Recently, tumor necrosis factor (TNF) inhibitors have been found to be safe and effective in the short-term management of AS, PsA, enteropathic arthritis, and juvenile SpA in patients failing to respond to traditional therapies [17-34]. Unlike in rheumatoid arthritis (RA), however, their long-term efficacy and safety in such conditions are largely unknown.

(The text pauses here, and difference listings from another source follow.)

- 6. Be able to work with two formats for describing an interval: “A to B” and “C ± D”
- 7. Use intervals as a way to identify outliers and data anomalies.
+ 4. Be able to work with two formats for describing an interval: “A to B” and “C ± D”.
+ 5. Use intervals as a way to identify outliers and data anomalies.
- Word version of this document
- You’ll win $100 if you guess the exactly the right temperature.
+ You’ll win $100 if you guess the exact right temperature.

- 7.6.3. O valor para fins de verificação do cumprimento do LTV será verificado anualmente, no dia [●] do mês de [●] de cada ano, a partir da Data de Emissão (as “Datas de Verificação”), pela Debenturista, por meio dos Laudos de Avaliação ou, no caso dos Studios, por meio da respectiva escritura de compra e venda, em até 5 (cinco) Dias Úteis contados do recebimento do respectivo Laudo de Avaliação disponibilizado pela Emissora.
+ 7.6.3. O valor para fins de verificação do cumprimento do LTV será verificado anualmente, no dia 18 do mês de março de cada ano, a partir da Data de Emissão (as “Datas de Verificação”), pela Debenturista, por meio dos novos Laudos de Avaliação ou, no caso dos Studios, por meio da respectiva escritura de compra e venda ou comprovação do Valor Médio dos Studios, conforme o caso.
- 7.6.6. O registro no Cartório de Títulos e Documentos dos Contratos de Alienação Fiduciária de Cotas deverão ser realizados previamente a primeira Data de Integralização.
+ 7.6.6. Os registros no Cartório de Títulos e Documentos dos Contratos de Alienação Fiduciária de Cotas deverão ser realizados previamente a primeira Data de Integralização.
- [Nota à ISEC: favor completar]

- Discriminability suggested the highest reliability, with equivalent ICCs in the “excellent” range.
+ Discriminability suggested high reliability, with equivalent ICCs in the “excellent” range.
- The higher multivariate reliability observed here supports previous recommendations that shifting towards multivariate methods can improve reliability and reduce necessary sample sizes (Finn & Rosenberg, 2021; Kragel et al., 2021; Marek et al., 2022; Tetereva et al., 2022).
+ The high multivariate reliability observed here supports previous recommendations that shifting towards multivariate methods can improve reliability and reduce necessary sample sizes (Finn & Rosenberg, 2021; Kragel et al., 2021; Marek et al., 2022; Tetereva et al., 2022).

In February 2000, the Spanish Society of Rheumatology (SER) launched a drug registry (BIOBADASER) of patients with any rheumatic condition treated with biologic disease modifiers. In the past 5 years, more than 5,000 patients from 100 centres have been included in the registry and followed up with [35]. Although the emphasis of BIOBADASER is in drug safety, information on drug discontinuation for any cause is gathered as well. For prescription of any biological disease modifier in a context of universal health coverage in Spain, the physician commits himself to assess effectiveness and safety regularly and discontinue medication when appropriate to meet our current guidelines. Thus, drug survival in this particular clinical setting may be considered a surrogate for effectiveness. Consistency of the data in our registry, which have been externally assessed as described in Materials and methods, and comparison of drug survival in different conditions offer a unique opportunity for the detection of relevant differences in safety and effectiveness. In the present work, we describe the differences in the survival and safety of TNF antagonist in SpA compared with the well-known profile in RA.

Materials and methods

A description of BIOBADASER has been published elsewhere [28], and its protocol and periodical reports are available on its Web page [36]. In brief, BIOBADASER is a drug registry established in February 2000 for active long-term follow-up of rheumatic patients being treated with biological response modifiers. Patients treated with infliximab before the start of the registry were also included if complete history of treatment and information on adverse events (AEs) were available. The registry, which is supported by the SER and funded in part by the Spanish Agency for Medicines and Health-Service Products (Agencia Española de Medicamentos y Productos Sanitarios), notes relevant AEs (RAEs) occurring during treatment. All hospital and community-based Rheumatology Units in Spain were invited to participate in setting up the project. Participation is voluntary, covering approximately 60% of the patients treated with these therapies for rheumatic diseases in Spain. The large number of participating units (100) ensures a true mix of hospital and community-based practices.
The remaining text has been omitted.